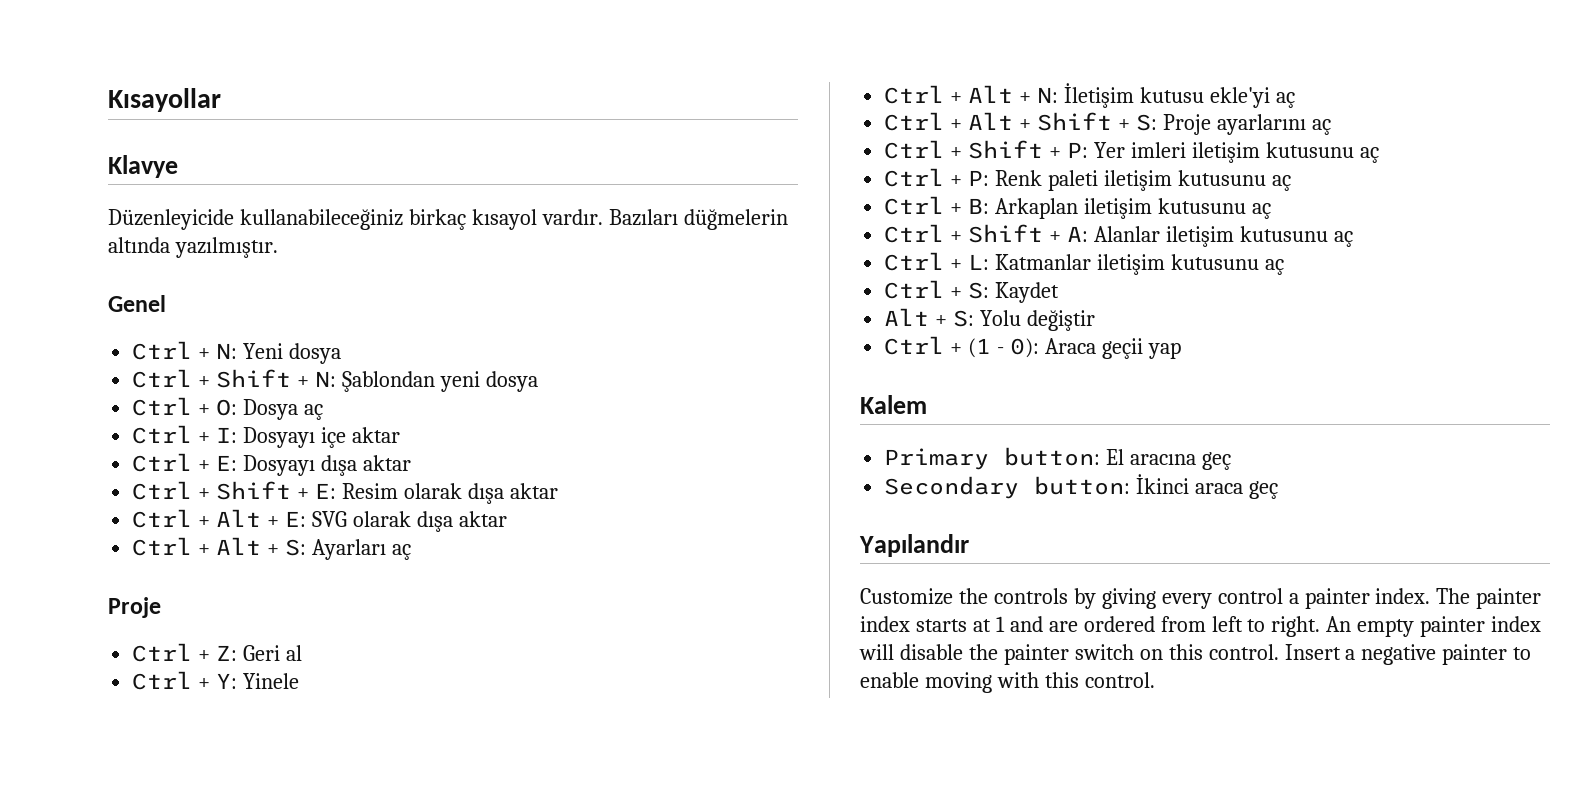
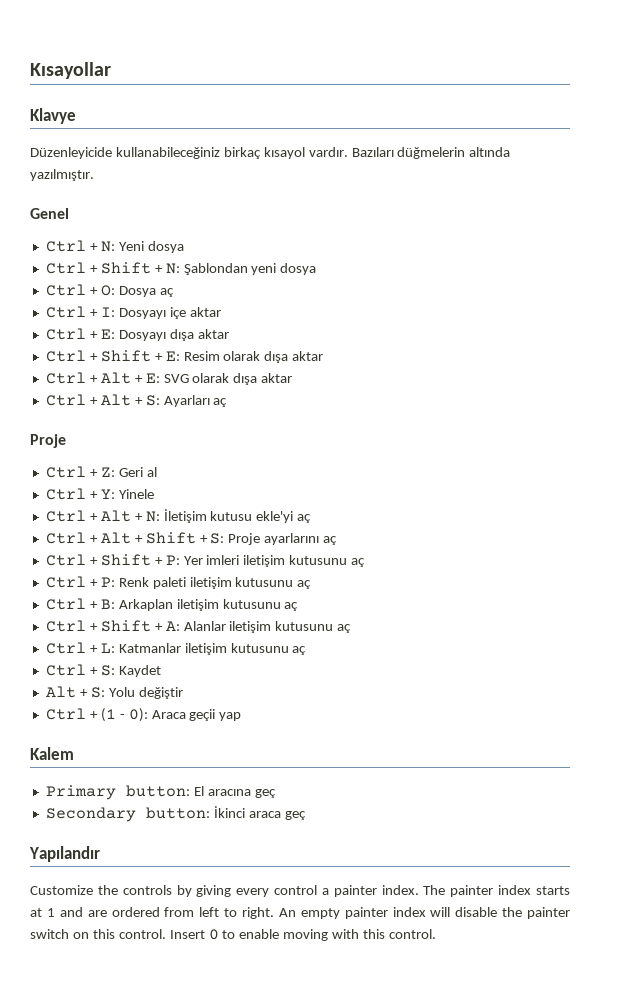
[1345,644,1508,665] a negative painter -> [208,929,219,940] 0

★ ★ ★ ★

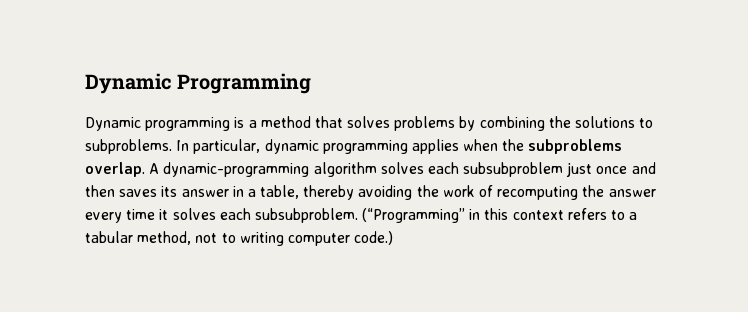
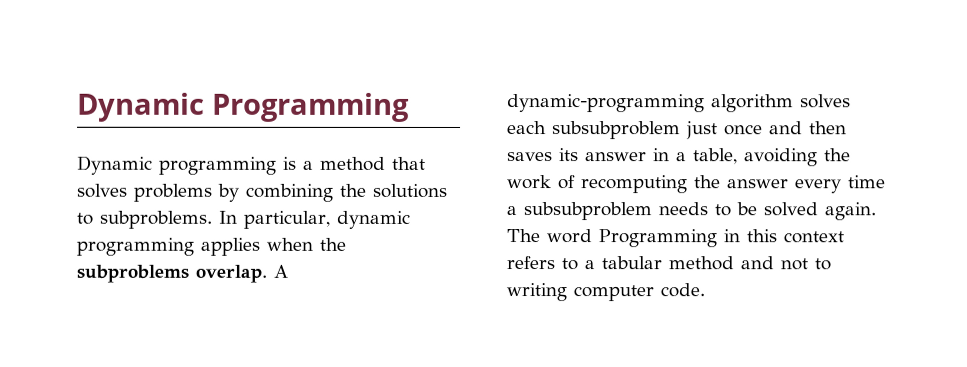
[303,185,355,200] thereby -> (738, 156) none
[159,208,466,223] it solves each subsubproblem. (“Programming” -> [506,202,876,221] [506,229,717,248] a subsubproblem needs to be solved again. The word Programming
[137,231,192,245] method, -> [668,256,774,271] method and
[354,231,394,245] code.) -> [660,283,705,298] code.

★ ★ ★ ★

Output the material above exactly, but only from the line that carries "[137,231,192,245] method, ->" through the line that carries "[354,231,394,245] code.) ->".

[137,231,192,245] method, -> [668,256,774,271] method and
[354,231,394,245] code.) -> [660,283,705,298] code.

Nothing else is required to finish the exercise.